Thursday, November 22, 2012

Thanksgiving


Thanksgiving morning.  It’s 9:50 and I’ve just snuck upstairs to get out of my cooking clothes.  I’m going to look cute I decide.  Hair is done and make up is next –I hope someone has a camera out today.  From room #4, the one assigned to the Ellis’ this weekend, I can hear the sounds familiar to my family.  The eight grandchildren are all outside playing in the backyard.  There are four men supervising them.  The kitchen has been a hub of activity since 5:30 A.M.  One person constantly cleaning, another reading off directions from recipe cards while another bustles about gathering ingredients, measuring and stirring.   Right now I can hear Chrissy, the seventh born into our family of ten, telling those who have just arrived that she is not the one responsible for her fiancé’s bad haircut. She normally cuts his hair, but was busy the day he wanted a trim.  He went to the barber. “I told him it didn’t look good when they cut the back that way.  But He didn’t listen to me…”  She goes on.  As a woman who also cuts the guy’s hair in my family I can understand her frustration.  When Mike spends money on a haircut and it looks bad… I’m not a happy camper either.    I hear Emily, the oldest, speak up:  “Now you don’t tell him how to do his hair.  It’s his hair.  Don’t go bossing him around.”  She’s been married 12 years. 
Later Mom yells out to Grant, the sixth in the birth order, “Grant!  We don’t want any trips to the doctor today.  That’s too high.”  No wonder all the boys like him.  He pushes the swing fast.

I look out the window and see two men with babies, slowly walking around with their face toward the ground.   Austin had thrown a shoe. 
Mom just called me.  She’s cutting dad’s hair and wants advice on a style.  If you know anything about the Bosharts, then you know that they go big.  “A simple family Thanksgiving[C1] ?” That phrase sounds like Greek to me.  We try to pack as much into the weekend as possible.  Apparently there was unscheduled time between 9:55 and 9:59 this morning.
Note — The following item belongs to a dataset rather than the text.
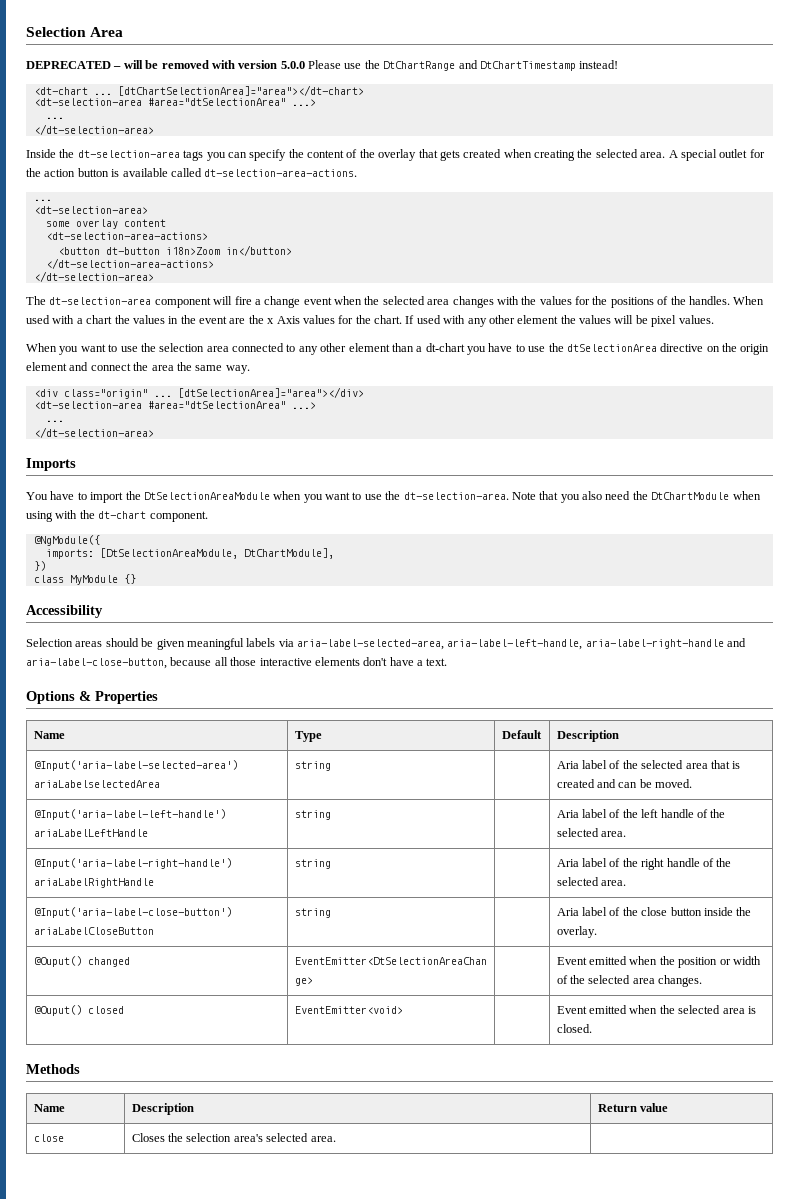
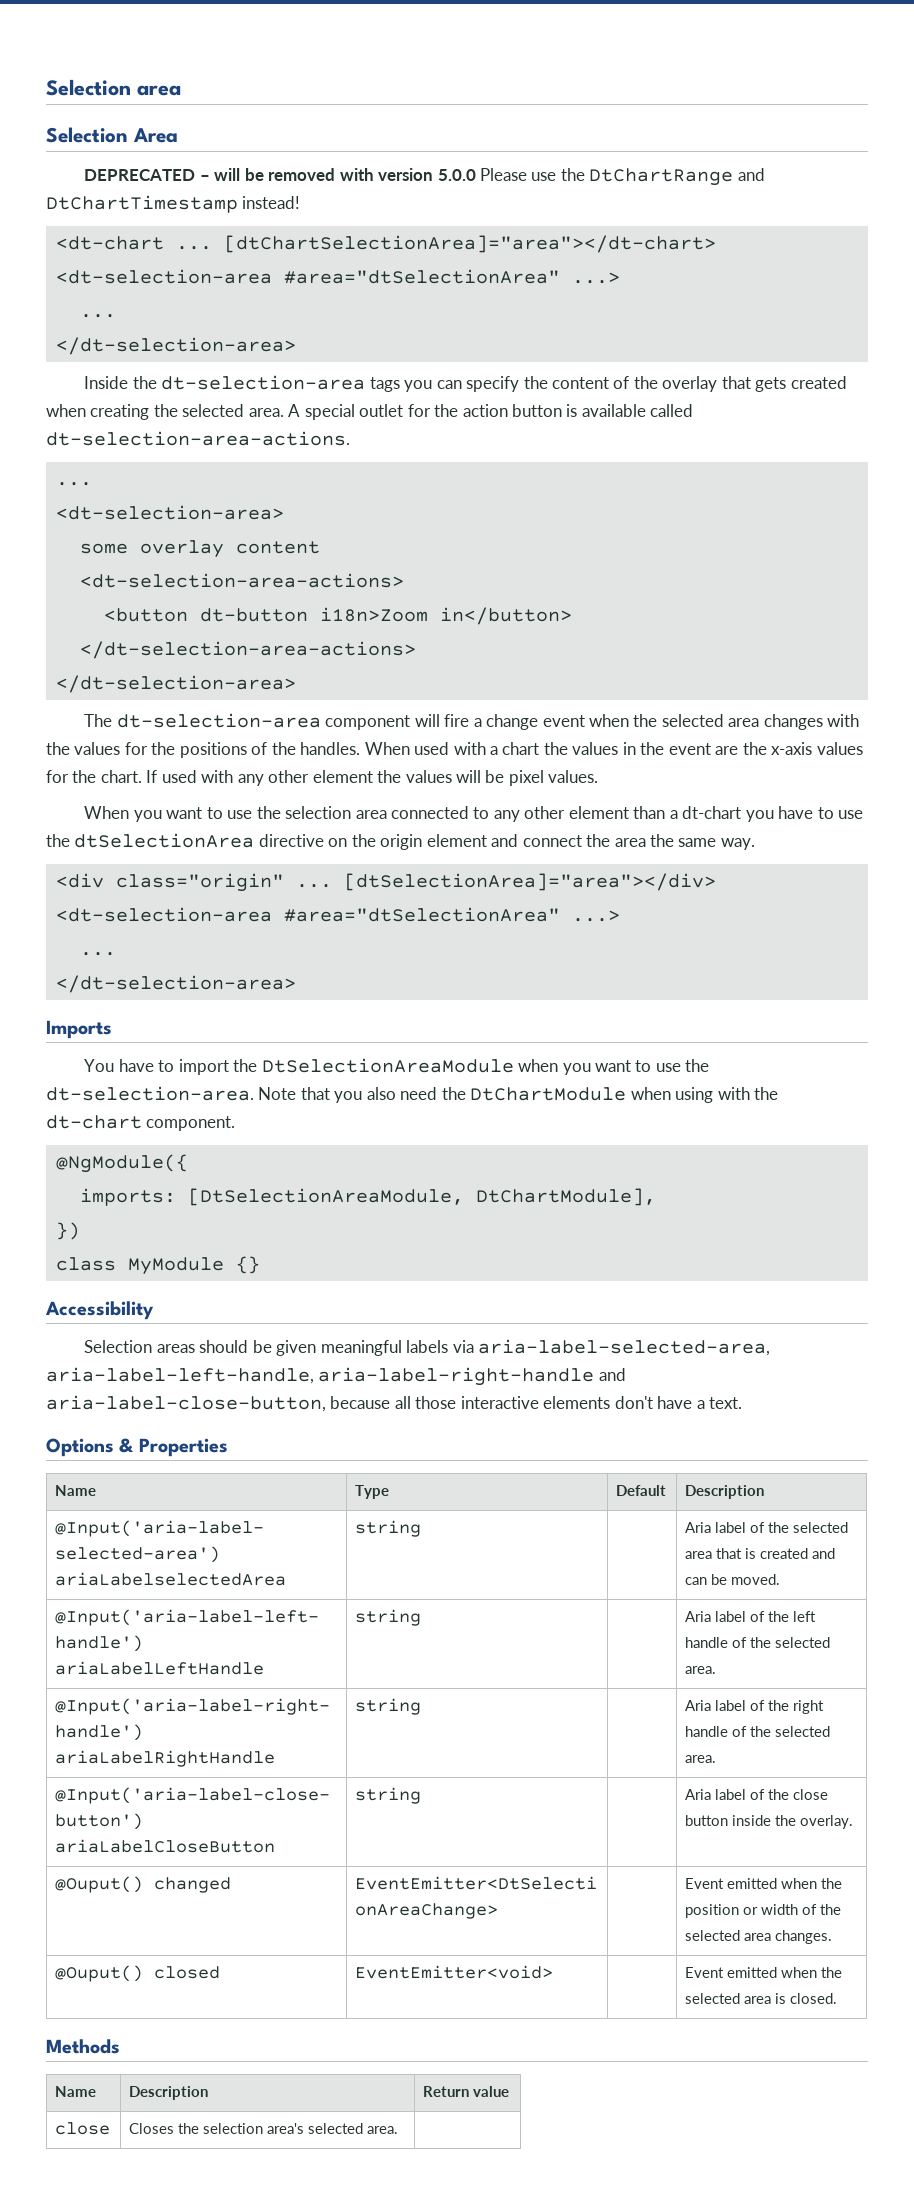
+ Selection area
- When used with a chart the values in the event are the x Axis values for the chart.
+ When used with a chart the values in the event are the x-axis values for the chart.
Something had to go there.  Oh!  How about we give dad a haircut? Perfect.   A haircut… probably be a ten minute job so we will need to put a rush on the sweet potatoes in order to get them in the oven on time.  And… go.

Back from the haircut.  I don’t think Mom will call me for fashion advice again.  She didn’t seem to be on board with the messy hair look.   I think Dad will have no problem pulling it off. 

Stan (#3) is the only one who couldn’t make it home this year.  He is out of state working.  He is good at what he does and well, people like him, so they gave him a four month project working almost nonstop at a Nuclear power plant.  It won’t be the same here without him.  He is probably the most pleasant one of us to be around.  And I’ll miss seeing the wide-eyed smile on his face as he takes in all the chaos that accompanies the 21 people busily going about this house.  It’s like he goes back to his bachelor pad and instantly forgets, every gathering amazed, as if for the first time, at how we can all function in such noise and discord. 
Thanks to this huge house I’ve been left relatively alone for the last hour while I write this.  (Yes, I was interrupted several times by things like haircuts and nursing babies and stopping toddlers from climbing up the stairs.)  People are about to arrive, my mom’s extended family will be here --at least some of them.  It will be a small crowd this year due to my cousin, Mark, getting married in Nebraska this weekend.

It’s amazing how there can by so many things within 100 feet of me to be thankful for  --two of them just walked in (Grace and Chris).  Not just one day, but every day we must train our eyes to focus on our blessings and when we see them, give thanks.  One thing I read recently said something to the extent of “How can we keep asking God for more blessings when we haven’t stopped to thank him for the ones he’s already given us.”   
I love coming home.  That’s something I’m thankful for this year.  The 100,000 things that went into making this crazy house a place of encouragement, safety, correction, fun, and refreshment.  Thank you Lord for people who teach and strive to live by your Statutes.  What could be more of a gift than to grow up in a family who believed Your Word.  Posted behind me are the Words: “Let all that you do be done in love.”